The problem I see is that if the 'recipe' (to borrow a Chef term) for GenericB is quite complex and has many steps there is no way I can share this info, except by publishing the Dockerfile to Github so that others can copy and paste the relevant parts into their own Dockerfile.

Have you tried using the public index? For example, I did a search for "postgres"... how do I judge the usefulness of (or distinguish in any way between) images such as these:

?

What value do these provide when the only way to be sure I have got a Postgres server set up the way I want, on a particular base image, with nothing dodgy hidden in there, is going to be to create it myself from scratch.

I can see the value of some 'officially blessed' base images in a public index. I can see the value of having a private index of my own custom images ready to pull from.

But it seems a shame that there's no way (apart from copy & paste) to share the series of commands in the Dockerfile as a recipe... such as the suggestion for an 'include' command that was rejected here #2108

@unclejack
Copy link
Contributor

@unclejack unclejack commented Jan 10, 2014

@anentropic You can use a trusted image and you can also find a postgres Dockerfile to build the image yourself.

Images are usually more useful when you customize the Dockerfile to ensure they fit your exact needs. That's why you've discovered that more users have uploaded an image for the same piece of software to the registry.

Existing specific images like the postgres images might not meet your particular needs, but there are also base images and these can be used right away to build something which is useful for you.

Base images like ubuntu, centos and some images from stackbrew/* are images you can use to build what you need.

An example of a great ready to use image is stackbrew/registry. This image lets you play around with a private Docker registry as soon as docker pull stackbrew/registry and docker run -p stackbrew/registry are done executing.

Docker's goal is to help with deployment and with preparing the environment where your software runs. This means that builds are linear and done only during the initial build, but you will run the exact same software every single time.
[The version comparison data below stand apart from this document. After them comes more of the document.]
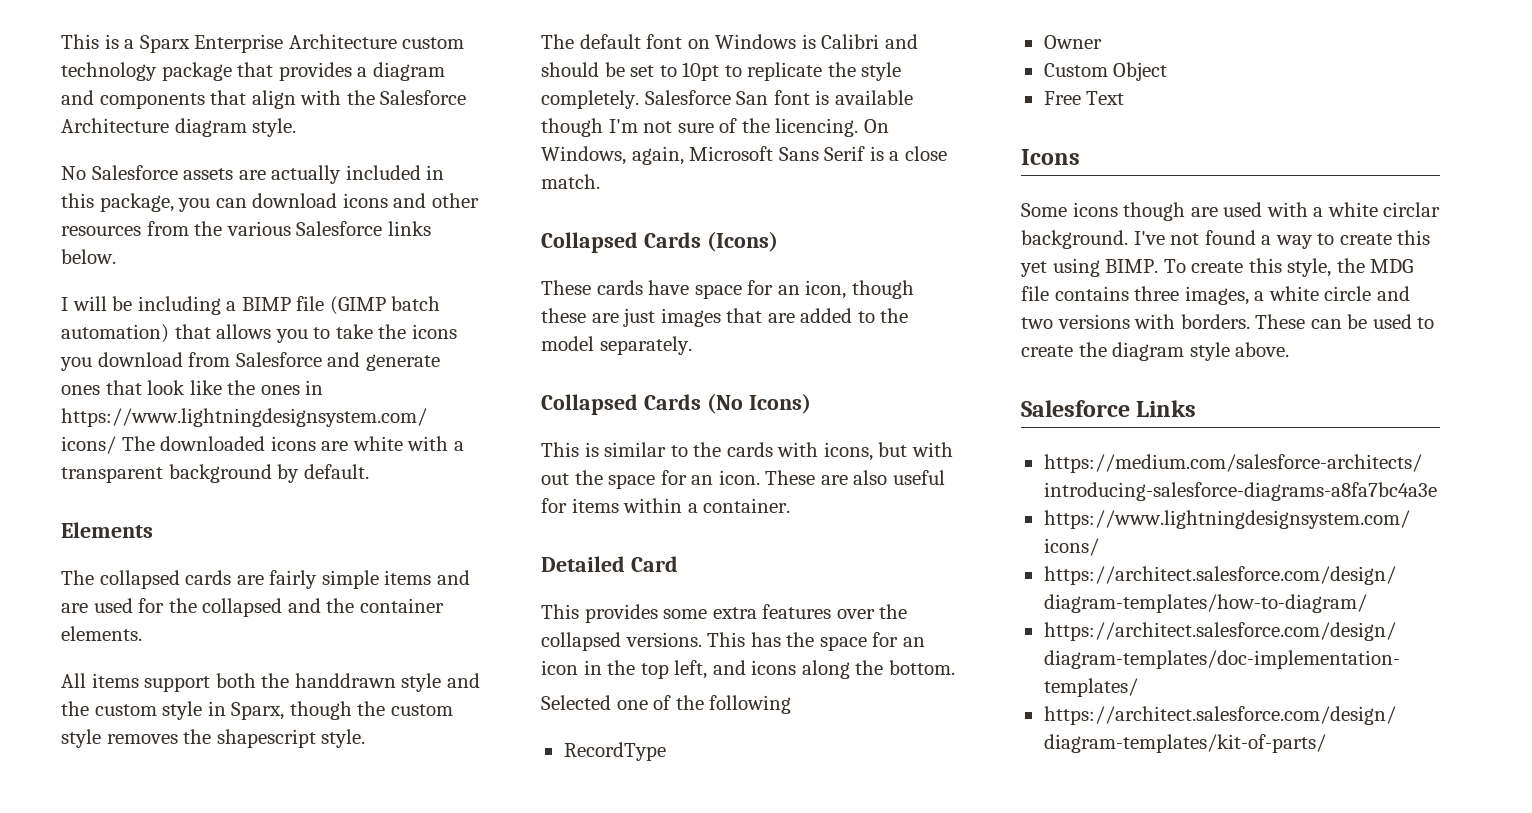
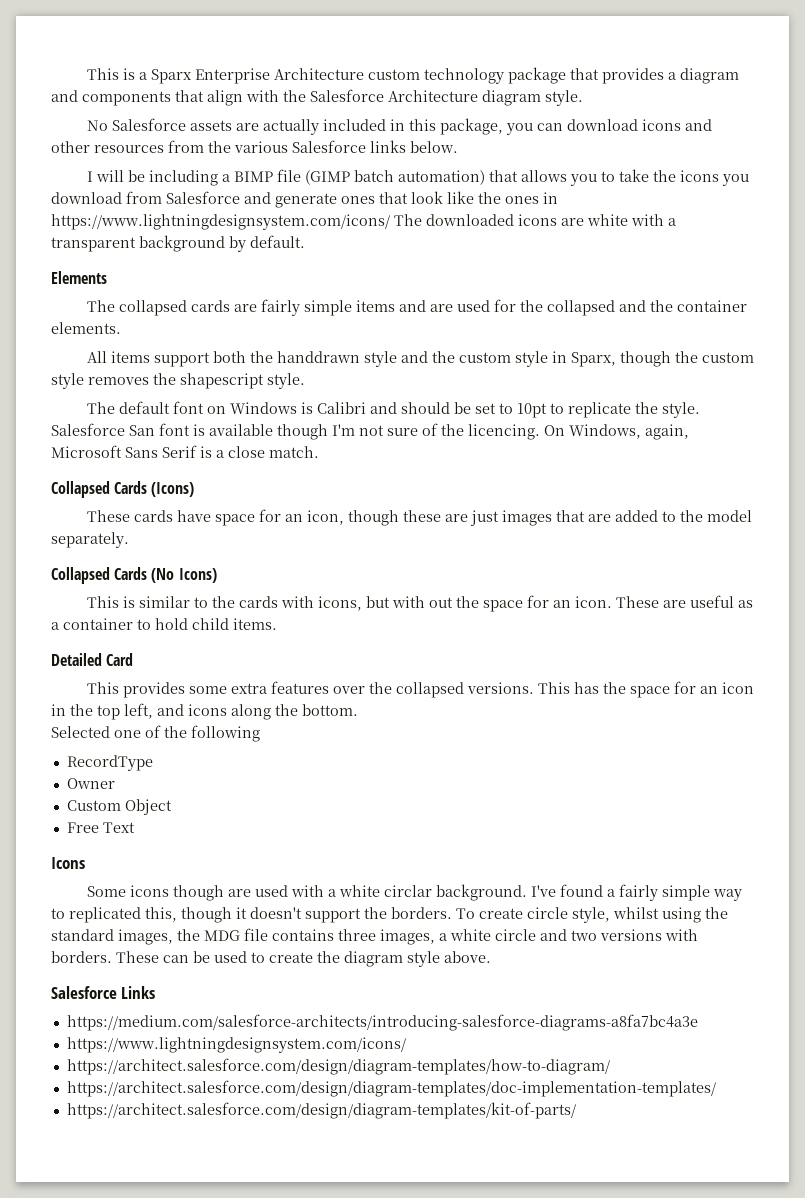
- The default font on Windows is Calibri and should be set to 10pt to replicate the style completely.
+ The default font on Windows is Calibri and should be set to 10pt to replicate the style.
- These are also useful for items within a container.
+ These are useful as a container to hold child items.
- I've not found a way to create this yet using BIMP. To create this style, the MDG file contains three images, a white circle and two versions with borders.
+ I've found a fairly simple way to replicated this, though it doesn't support the borders. To create circle style, whilst using the standard images, the MDG file contains three images, a white circle and two versions with borders.

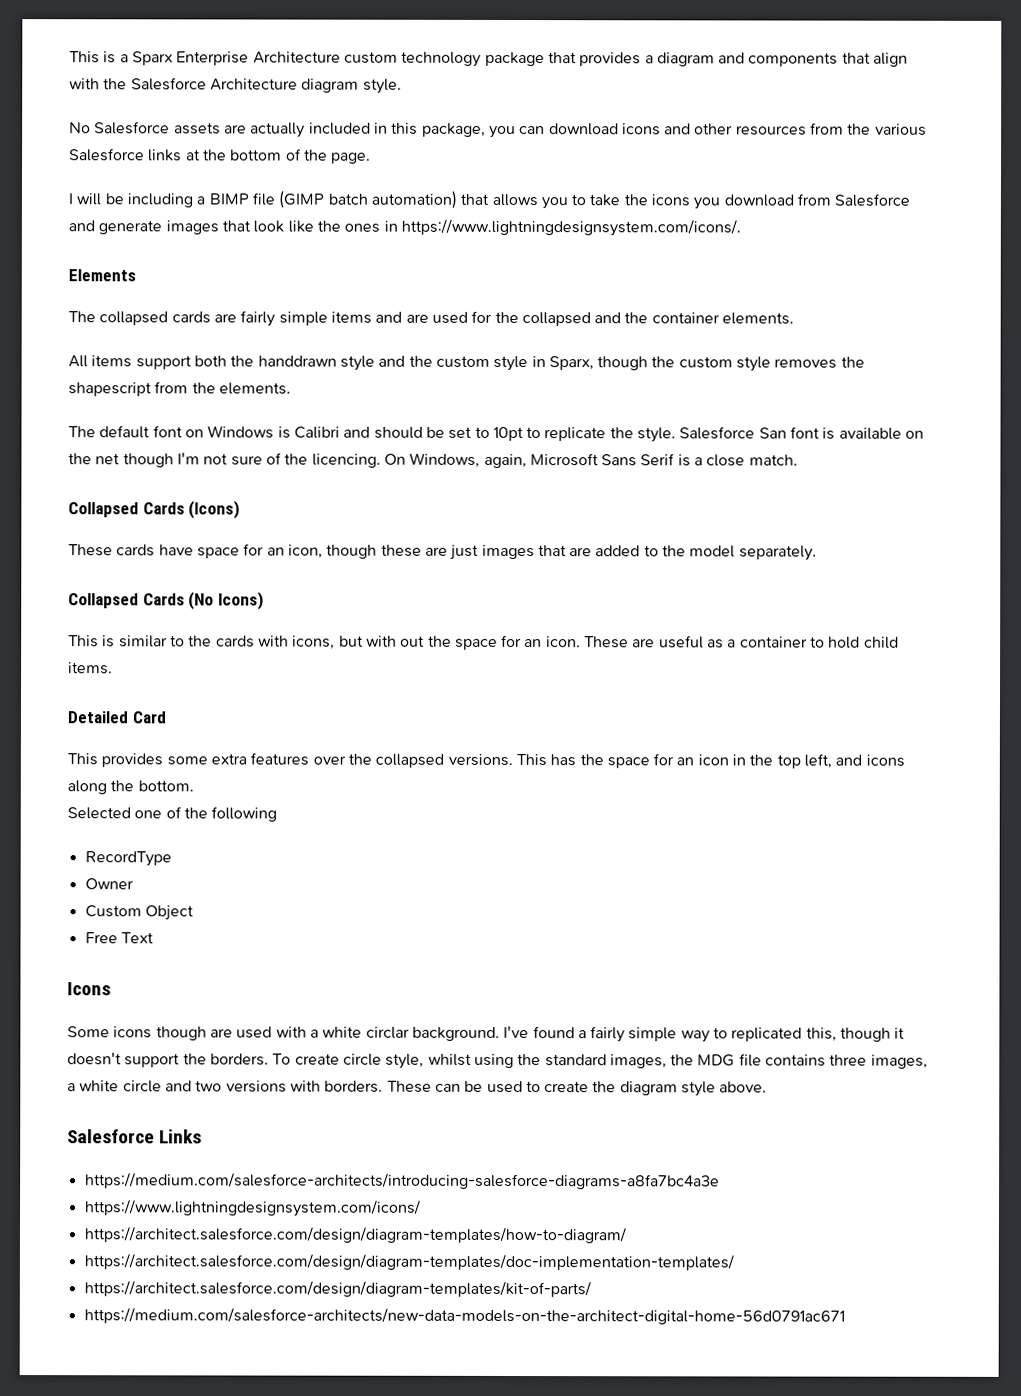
- No Salesforce assets are actually included in this package, you can download icons and other resources from the various Salesforce links below.
+ No Salesforce assets are actually included in this package, you can download icons and other resources from the various Salesforce links at the bottom of the page.
- I will be including a BIMP file (GIMP batch automation) that allows you to take the icons you download from Salesforce and generate ones that look like the ones in https://www.lightningdesignsystem.com/icons/ The downloaded icons are white with a transparent background by default.
+ I will be including a BIMP file (GIMP batch automation) that allows you to take the icons you download from Salesforce and generate images that look like the ones in https://www.lightningdesignsystem.com/icons/.
- All items support both the handdrawn style and the custom style in Sparx, though the custom style removes the shapescript style.
+ All items support both the handdrawn style and the custom style in Sparx, though the custom style removes the shapescript from the elements.
- Salesforce San font is available though I'm not sure of the licencing.
+ Salesforce San font is available on the net though I'm not sure of the licencing.
+ https://medium.com/salesforce-architects/new-data-models-on-the-architect-digital-home-56d0791ac671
Configuration management systems may allow you to do something more or employ some other tricks, but they're not as "immutable" and you can end up having two hosts which have subtle differences which aren't picked up by the configuration management software.

@jakirkham
Copy link

@jakirkham jakirkham commented Jun 27, 2015

Hate to necro an old thread, but wanted to offer something that IMHO helps resolves the original posters problem and may help others looking for a similar solution to this problem here.

Let us assume for simplicity that they all use the same base image R. Imagine I have service A and service B. I want them in separate Docker images and both on the same Docker image.

Write a script to install service A and write a separate script to install service B. Then have a git repo with the script for A and another one for script B. Create git repos for all three Docker images that will be built. Each contains git submodules with the install script(s) that will be used. Each Dockerfile will simply ADD an install script and then RUN the install script and do this for one or both scripts. If you wish to remove the script(s) from the image, tack that on after running it.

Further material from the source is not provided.